Yes, but it has to be an imminent threat, i.e. you think you are mere moments away from being killed (or very seriously injured).
The threshold for deadly force should be the same whether you are in law enforcement or a regular Joe.
I used the BLM example because in many cases that was a violent mob.
On of the basic elements of self-defense law is that of
Imminence, meaning that the threat against which the officer was defending was either actually in progress or immediately about to occur.
It was subjectively (and objectively) reasonable for the officer to perceive a “threat” in the form of the mob violently breaching the barricaded doors he was guarding. Once the mob had breached the doors there would be no practical means by which a single officer with a handgun could prevent the protestors from flooding further into the building, and presenting a deadly threat to the (mostly unarmed) other people whom the officer had a duty to defend and protect.

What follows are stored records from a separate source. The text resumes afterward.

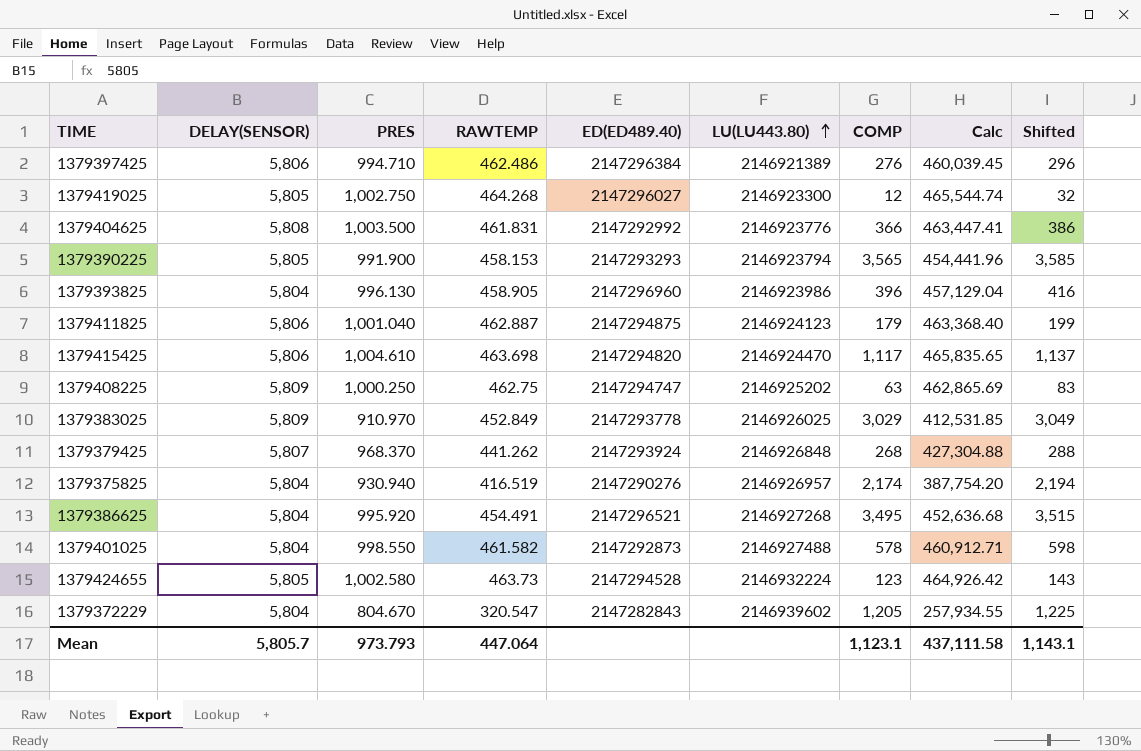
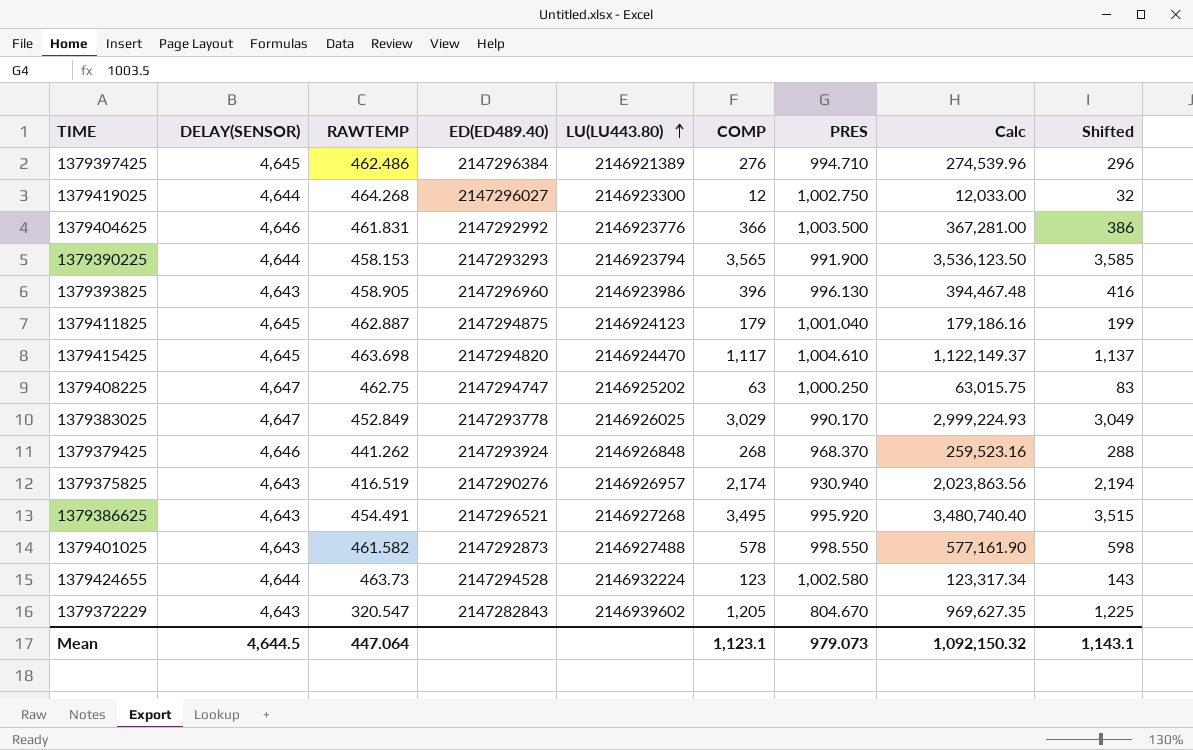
column PRES | position: 3 -> 7
column Calc | formula: [PRES] * [RAWTEMP] -> [COMP] * [PRES]
1379397425 | DELAY(SENSOR): 5,806 -> 4,645
1379419025 | DELAY(SENSOR): 5,805 -> 4,644
1379404625 | DELAY(SENSOR): 5,808 -> 4,646
1379390225 | DELAY(SENSOR): 5,805 -> 4,644
1379393825 | DELAY(SENSOR): 5,804 -> 4,643
1379411825 | DELAY(SENSOR): 5,806 -> 4,645
1379415425 | DELAY(SENSOR): 5,806 -> 4,645
1379408225 | DELAY(SENSOR): 5,809 -> 4,647
1379383025 | DELAY(SENSOR): 5,809 -> 4,647
1379383025 | PRES: 910.970 -> 990.170
1379379425 | DELAY(SENSOR): 5,807 -> 4,646
1379375825 | DELAY(SENSOR): 5,804 -> 4,643
1379386625 | DELAY(SENSOR): 5,804 -> 4,643
1379401025 | DELAY(SENSOR): 5,804 -> 4,643
1379424655 | DELAY(SENSOR): 5,805 -> 4,644
1379372229 | DELAY(SENSOR): 5,804 -> 4,643
Mean | DELAY(SENSOR): 5,805.7 -> 4,644.5
Mean | PRES: 973.793 -> 979.073
Mean | Calc: 437,111.58 -> 1,092,150.32

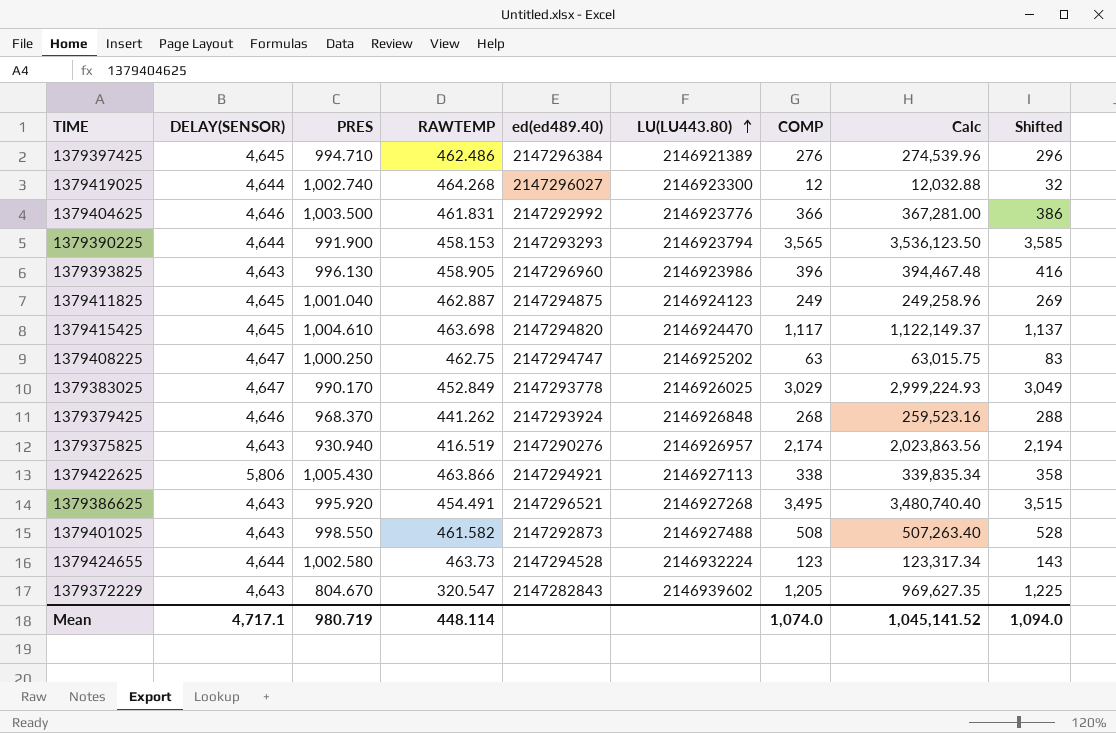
column PRES | position: 7 -> 3
column name: ED(ED489.40) -> ed(ed489.40)
1379419025 | PRES: 1,002.750 -> 1,002.740
1379419025 | Calc: 12,033.00 -> 12,032.88
1379411825 | COMP: 179 -> 249
1379411825 | Calc: 179,186.16 -> 249,258.96
1379411825 | Shifted: 199 -> 269
row 1379422625: none -> 5,806 | 1,005.430 | 463.866 | 2147294921 | 2146927113 | 338 | 339,835.34 | 358
1379401025 | COMP: 578 -> 508
1379401025 | Calc: 577,161.90 -> 507,263.40
1379401025 | Shifted: 598 -> 528
Mean | DELAY(SENSOR): 4,644.5 -> 4,717.1
Mean | PRES: 979.073 -> 980.719
Mean | RAWTEMP: 447.064 -> 448.114
Mean | COMP: 1,123.1 -> 1,074.0
Mean | Calc: 1,092,150.32 -> 1,045,141.52
Mean | Shifted: 1,143.1 -> 1,094.0

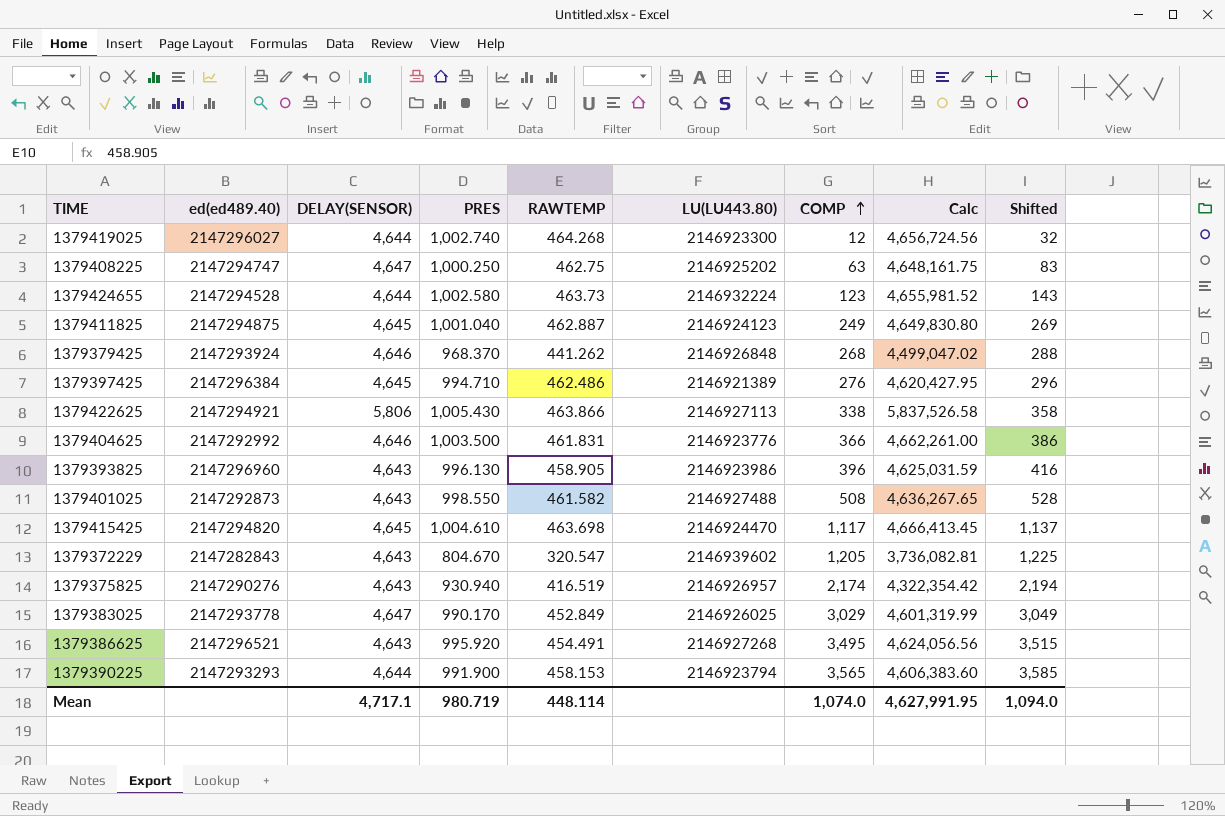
row order: LU(LU443.80) ascending -> COMP ascending
column ed(ed489.40) | position: 5 -> 2
column Calc | formula: [PRES] * [COMP] -> [DELAY(SENSOR)] * [PRES]
Mean | Calc: 1,045,141.52 -> 4,627,991.95

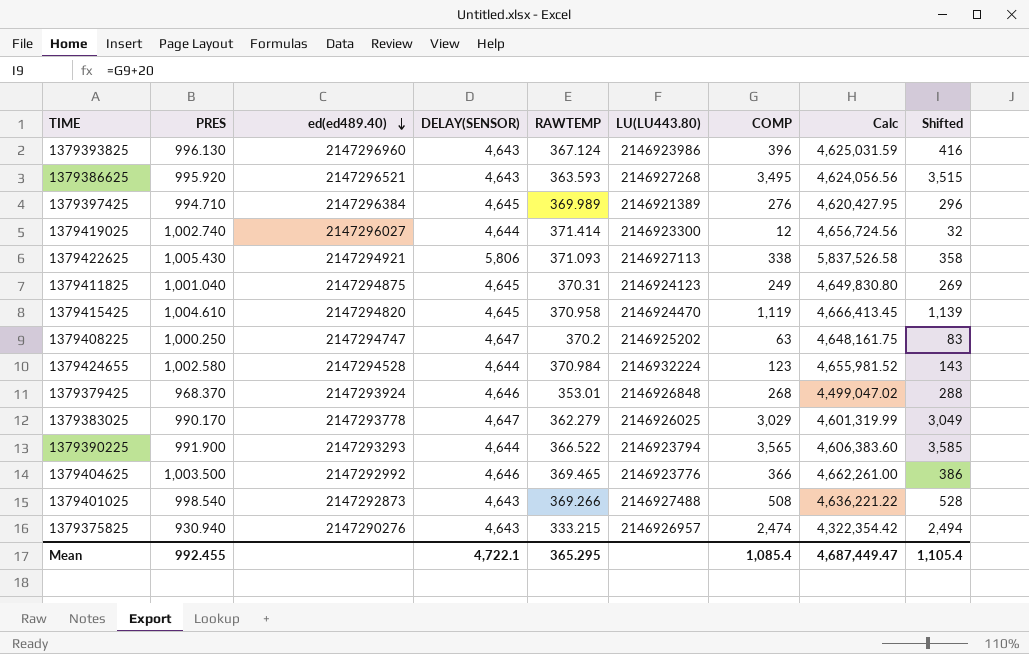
row order: COMP ascending -> ed(ed489.40) descending
column PRES | position: 4 -> 2
row 1379372229: 2147282843 | 4,643 | 804.670 | 320.547 | 2146939602 | 1,205 | 3,736,082.81 | 1,225 -> none
1379393825 | RAWTEMP: 458.905 -> 367.124
1379386625 | RAWTEMP: 454.491 -> 363.593
1379397425 | RAWTEMP: 462.486 -> 369.989
1379419025 | RAWTEMP: 464.268 -> 371.414
1379422625 | RAWTEMP: 463.866 -> 371.093
1379411825 | RAWTEMP: 462.887 -> 370.31
1379415425 | RAWTEMP: 463.698 -> 370.958
1379415425 | COMP: 1,117 -> 1,119
1379415425 | Shifted: 1,137 -> 1,139
1379408225 | RAWTEMP: 462.75 -> 370.2
1379424655 | RAWTEMP: 463.73 -> 370.984
1379379425 | RAWTEMP: 441.262 -> 353.01
1379383025 | RAWTEMP: 452.849 -> 362.279
1379390225 | RAWTEMP: 458.153 -> 366.522
1379404625 | RAWTEMP: 461.831 -> 369.465
1379401025 | PRES: 998.550 -> 998.540
1379401025 | RAWTEMP: 461.582 -> 369.266
1379401025 | Calc: 4,636,267.65 -> 4,636,221.22
1379375825 | RAWTEMP: 416.519 -> 333.215
1379375825 | COMP: 2,174 -> 2,474
1379375825 | Shifted: 2,194 -> 2,494
Mean | PRES: 980.719 -> 992.455
Mean | DELAY(SENSOR): 4,717.1 -> 4,722.1
Mean | RAWTEMP: 448.114 -> 365.295
Mean | COMP: 1,074.0 -> 1,085.4
Mean | Calc: 4,627,991.95 -> 4,687,449.47
Mean | Shifted: 1,094.0 -> 1,105.4

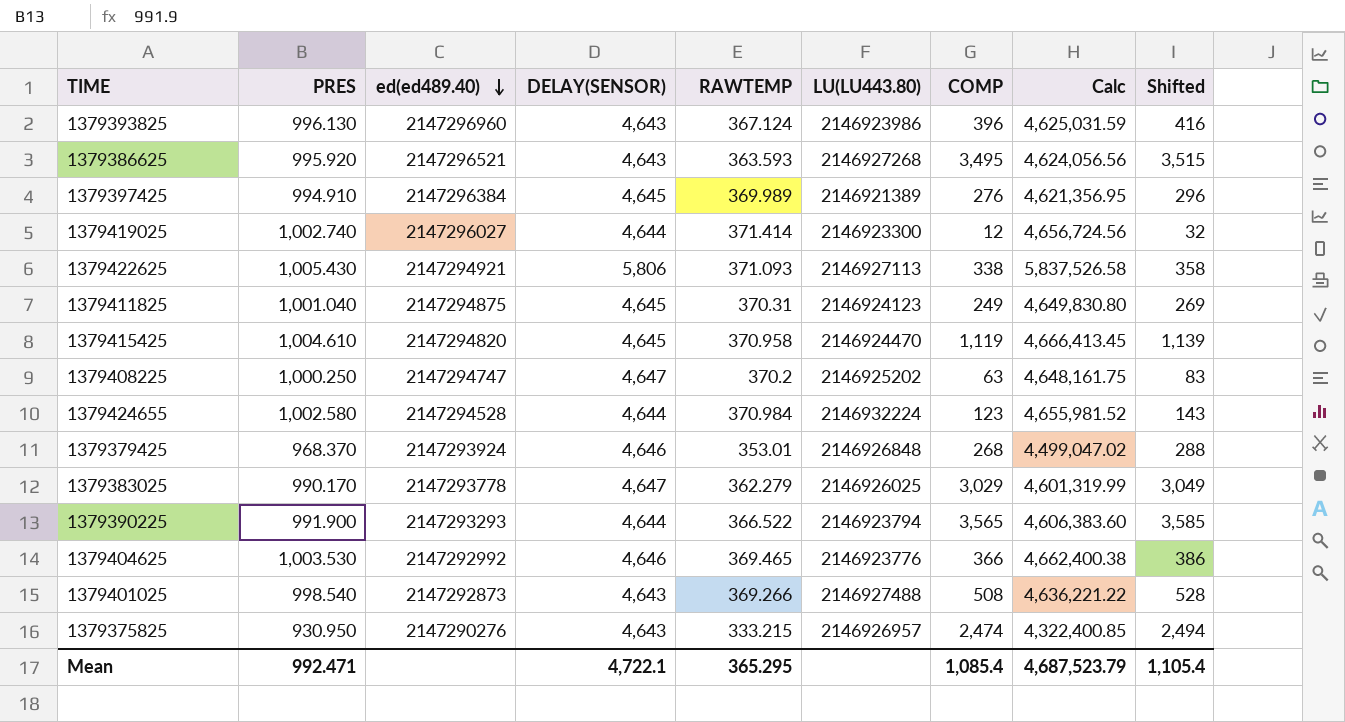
1379397425 | PRES: 994.710 -> 994.910
1379397425 | Calc: 4,620,427.95 -> 4,621,356.95
1379404625 | PRES: 1,003.500 -> 1,003.530
1379404625 | Calc: 4,662,261.00 -> 4,662,400.38
1379375825 | PRES: 930.940 -> 930.950
1379375825 | Calc: 4,322,354.42 -> 4,322,400.85
Mean | PRES: 992.455 -> 992.471
Mean | Calc: 4,687,449.47 -> 4,687,523.79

Moreover, the officer was receiving radio reports of protestors making use of chemical agents on officers and of shots being fired into the House chambers and, it is not necessary for these reports to have been true, it is only necessary that the officer had reason to believe them to be true which made his actions even more reasonable.
Just as an individual defending against the mob outside their home should try to be reasonable, as long as the mob remains outside the home. However, mob has forcibly and unlawfully breached the home, the threat against the occupants is clearly imminent. And unlike some states wherein there is a duty to retreat for civilians, the officer's duty is to protect people against such a mob.
The “red line” which when crossed justifies the use of defensive force. In the instance of the Capitol shooting, the barricaded doors Byrd was defending constitute that red line.
He didn't fire into the crowd before or after the breach. But once they smashed through the glass upper panel of the door—then made forcible and unlawful entry iin progress, and the threat—again, that the barricaded doorway the guard is defending will be breached—is actually in progress, it meets the conditions of the element of
Imminence.
So, when Byrd fired the fatal shot into Ms. Babbitt, could he have had a reasonable perception that the doors he was defending were in the process of being breached?
Indeed, a close examination of the screen capture suggests that at the moment the shot is fired Ms. Babbitt has actually breached the door by extending her leg through the window frame of the door.
"Immanence" doesn't require him to only shoot when others follow and are pouring through the door, by then it could be too late (and result in even more tragic deaths).